Thyme Infusions: Make a thyme infusion by steeping fresh or dried thyme leaves in hot water. This can be consumed as tea to alleviate respiratory issues.

Steam Inhalation: Inhaling steam from a thyme infusion can help clear nasal passages and soothe coughs.

Respiratory Health: Thyme is particularly effective in addressing respiratory issues, making it a valuable herb for relieving symptoms associated with colds and flu.

Note: Thyme is generally safe when used in culinary amounts. However, if you are pregnant, nursing, or have allergies, consult with a healthcare professional before using thyme medicinally.


So, here’s the wrap-up: when the sniffles and sneezes hit, nature’s got our back. We talked about a bunch of plants that are basically like nature’s medicine cabinet.

Whether you’re growing these plants or finding them out in the wild, they’re like our health guardians. They’re not just fixes for when we’re feeling under the weather; they’re a reminder to take care of ourselves, kind of like creating our own little wellness refuge.

So, let’s keep it simple. These plants are our allies, helping us out when we need it most. It’s not just about feeling better; it’s about tuning into the natural world around us.

Written by

Bob Rodgers is an experienced prepper and he strives to teach people about emergency preparedness. He quit the corporate world and the rat race 6 years ago and now he dedicates all his time and effort to provide a self-sufficient life for his family. He loves the great outdoors and never misses a chance to go camping. For more preparedness related articles, you can visit him at Prepper’s Will

Latest comment
  • Good focus.

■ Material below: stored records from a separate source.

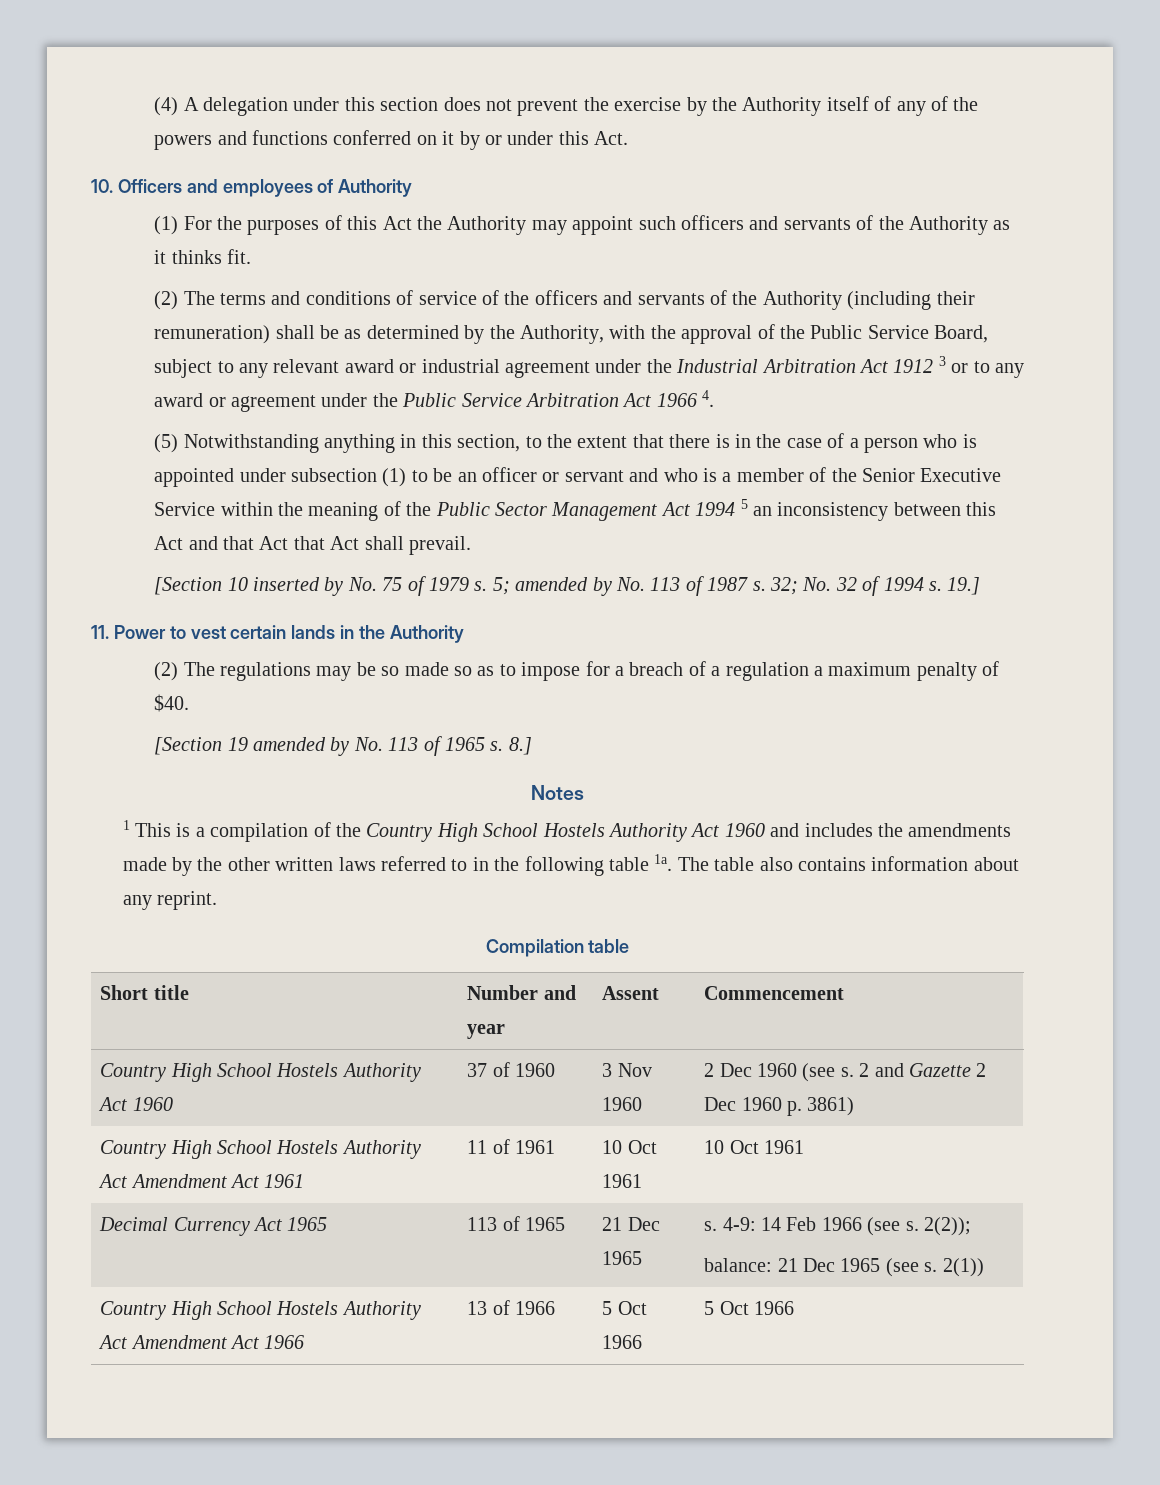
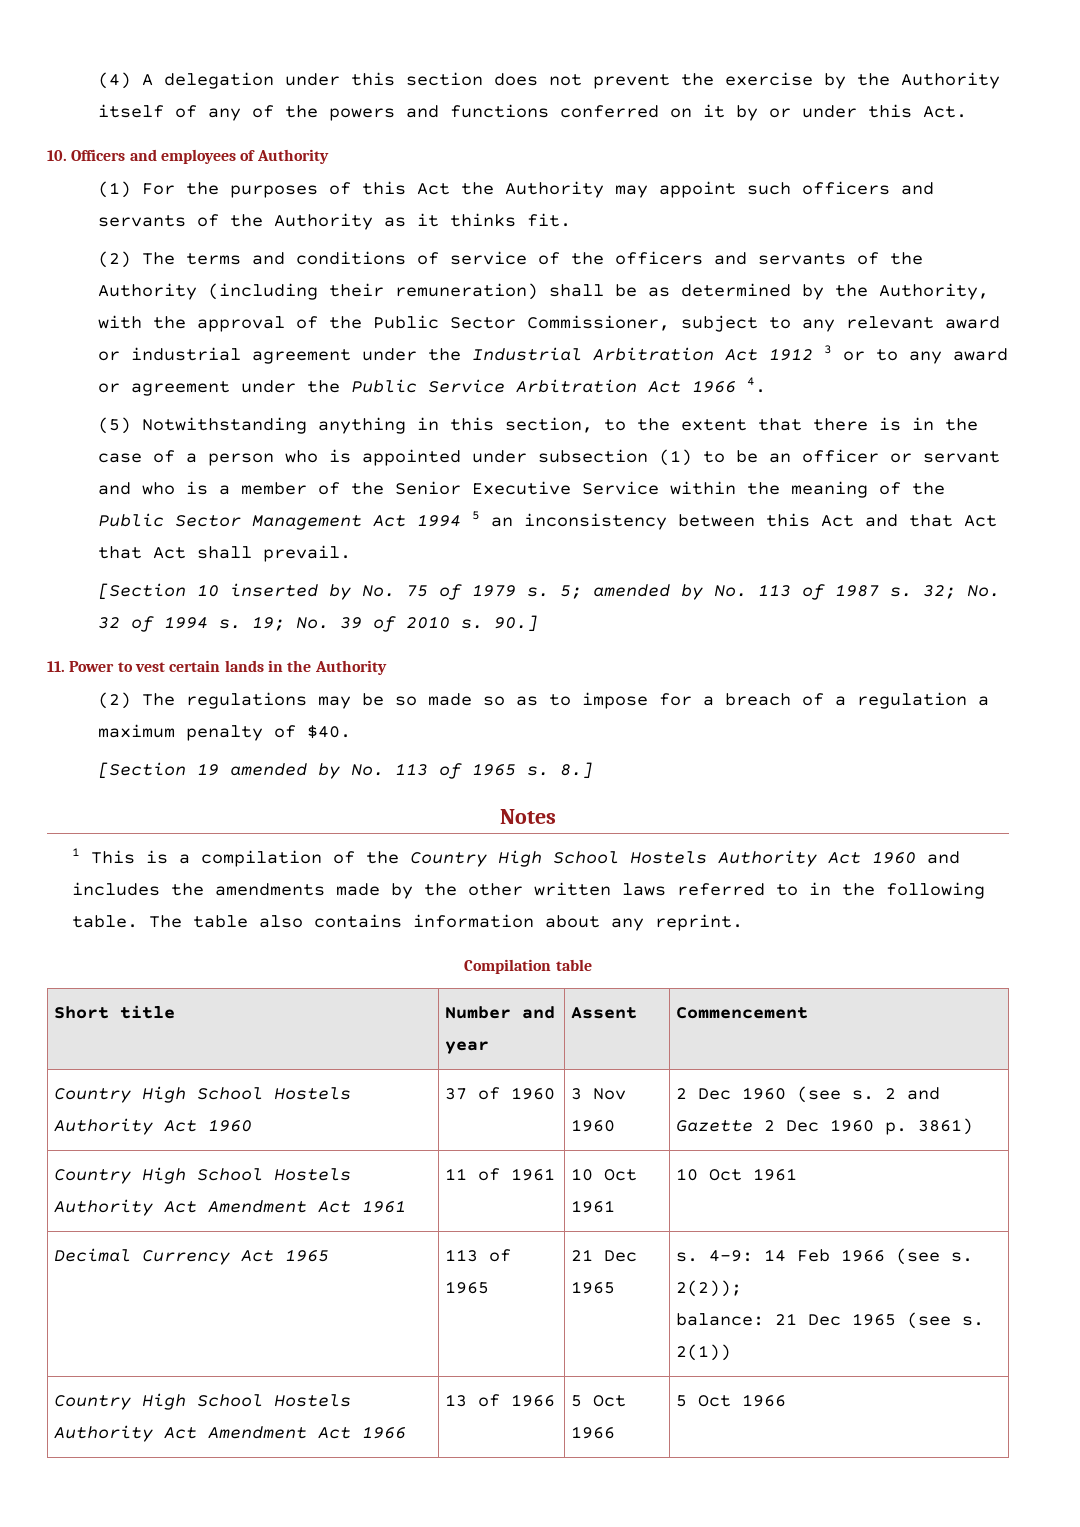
- (2) The terms and conditions of service of the officers and servants of the Authority (including their remuneration) shall be as determined by the Authority, with the approval of the Public Service Board, subject to any relevant award or industrial agreement under the Industrial Arbitration Act 1912 3 or to any award or agreement under the Public Service Arbitration Act 1966 4.
+ (2) The terms and conditions of service of the officers and servants of the Authority (including their remuneration) shall be as determined by the Authority, with the approval of the Public Sector Commissioner, subject to any relevant award or industrial agreement under the Industrial Arbitration Act 1912 3 or to any award or agreement under the Public Service Arbitration Act 1966 4.
- 19.]
+ 19; No. 39 of 2010 s. 90.]
- 1 This is a compilation of the Country High School Hostels Authority Act 1960 and includes the amendments made by the other written laws referred to in the following table 1a.
+ 1 This is a compilation of the Country High School Hostels Authority Act 1960 and includes the amendments made by the other written laws referred to in the following table.

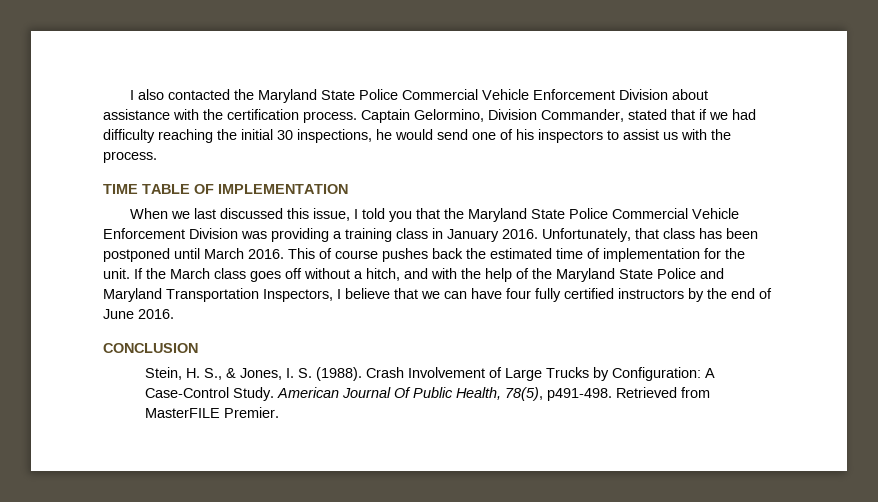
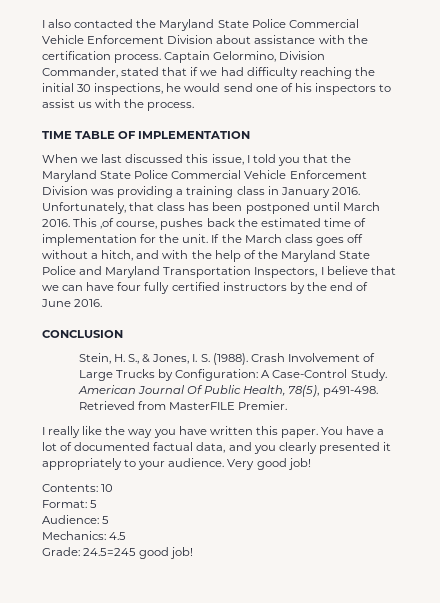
- This of course pushes back the estimated time of implementation for the unit.
+ This ,of course, pushes back the estimated time of implementation for the unit.
+ I really like the way you have written this paper. You have a lot of documented factual data, and you clearly presented it appropriately to your audience. Very good job!
+ Contents: 10
+ Format: 5
+ Audience: 5
+ Mechanics: 4.5
+ Grade: 24.5=245 good job!

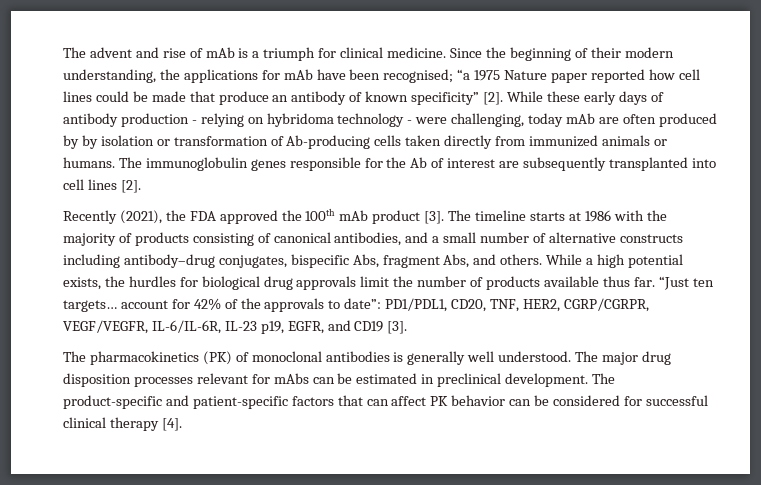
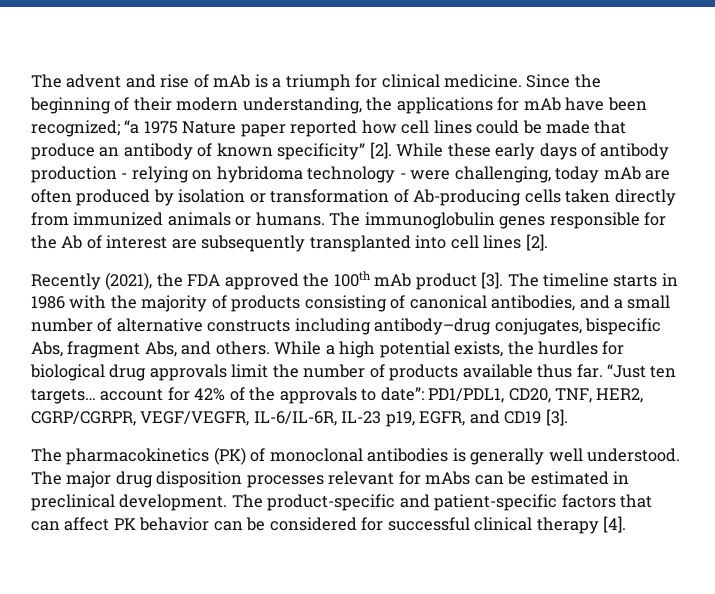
- Since the beginning of their modern understanding, the applications for mAb have been recognised; “a 1975 Nature paper reported how cell lines could be made that produce an antibody of known specificity” [2].
+ Since the beginning of their modern understanding, the applications for mAb have been recognized; “a 1975 Nature paper reported how cell lines could be made that produce an antibody of known specificity” [2].
- While these early days of antibody production - relying on hybridoma technology - were challenging, today mAb are often produced by by isolation or transformation of Ab-producing cells taken directly from immunized animals or humans.
+ While these early days of antibody production - relying on hybridoma technology - were challenging, today mAb are often produced by isolation or transformation of Ab-producing cells taken directly from immunized animals or humans.
- The timeline starts at 1986 with the majority of products consisting of canonical antibodies, and a small number of alternative constructs including antibody–drug conjugates, bispecific Abs, fragment Abs, and others.
+ The timeline starts in 1986 with the majority of products consisting of canonical antibodies, and a small number of alternative constructs including antibody–drug conjugates, bispecific Abs, fragment Abs, and others.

Getting recurring reminders is important, and especially so as spring approaches. It really doesn’t take “too much” work to build an herbal garden and water it once in awhile; and explore dried leaves soaking in an appropriate fluid to acquire the health value in the plant parts. I already have my seeds; but I didn’t plant them last year because of Mrs. Radar who thought we have enough “garden work” in our yards. But I found a place she will not object to; but I will need to buy a hose extension attachement. Without reminders like yours, I might miss the golden plantime. In my north central state the temperature will be in the 50s today (unheard of in my February memory), Thanks for the reminder.